O chão está caindo sob meus pés. As vozes estão chamando meu nome. Minha cabeça está girando e o ar some de meus pulmões. Mais dolorido do que amá-lo era ser amada por ele. Eu nunca entendi isso até agora. Porque doía se ele me amava?
Se ele me amava...
Ele me ama?
" — Você é real?"
— De novo não...
" — Ágape, você é real?"
— Eu sou real!
" — E ele é real?"
Encarei a face da psiquiatra em minha frente, e tentei decifrar sua feição. Ela sabia com quem eu estava falando e não parecia preocupada. Ela tinha a feição plena, como se quisesse que eu lhe perguntasse alguma coisa. E então, sem pensar direito, eu o fiz.
— Doutora, eu sou real?
— Você sabe que é real, Ágape.
— Então porque as vozes me perguntam o contrário?
— O quão real você deseja que ele se torne... — Ela franziu as sobrancelhas — A ponto de duvidar de sua própria existência para querer ser irreal com ele?
Então eu pude, não sei por quanto tempo, fechar os olhos. Eu pude ver ele andando por todos os cantos.

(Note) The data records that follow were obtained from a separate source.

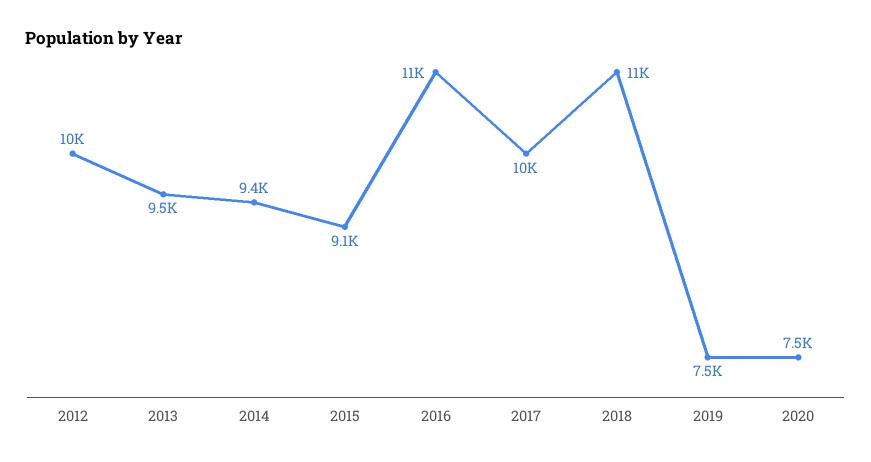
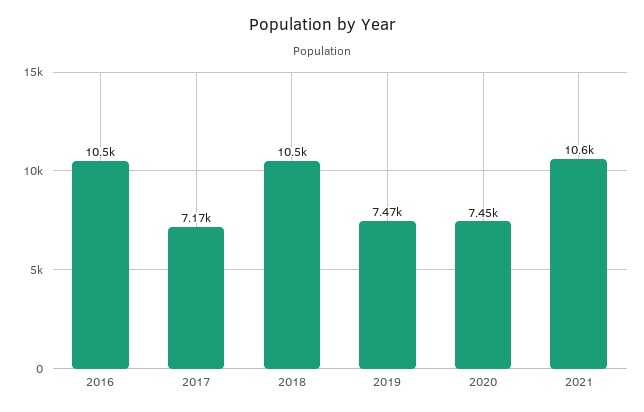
2012: 10000 -> none
2013: 9500 -> none
2014: 9400 -> none
2015: 9100 -> none
2017: 10000 -> 7170
2021: none -> 10600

Eu pude ver metade da minha vida sendo desfeita com cada passo dele, na indecisão de realidade e não realidade. Eu me vi ali, eu me perdendo pra ele, e no fundo de tudo, eu me perdendo pra mim. Eu me perdi pra mim, me perdi pro meu erro e minha ilusão. Me perdi pra ele, me perdi porque eu me faltava.
"Eu sou real, Ágape."
Você não é nada real.
"Nossas cores são tão lindas juntas, anjo."
Nós não temos cores, Namjoon.
"Somos tão infinitos, amor..."
O infinito morre nas suas mãos.
"Eu te amo, Ágape."
Ah, você não ama merda nenhuma.
— Ágape. — A doutora chamou meu nome de repente. — Há quanto tempo você o vê?
— O que é o tempo, doutora?
Ele era o tempo.
Ele era arte.
Ele era a paz e o infinito.
Era minha calma e minha luz.
Mas se ele não existe e eu o inventei, o que diabos o tempo era perto de mim?
"— Tique taque, Ágape... o tempo não para. Não para. Tique taque..."
"— Você vai sobreviver sem o tempo, garota?"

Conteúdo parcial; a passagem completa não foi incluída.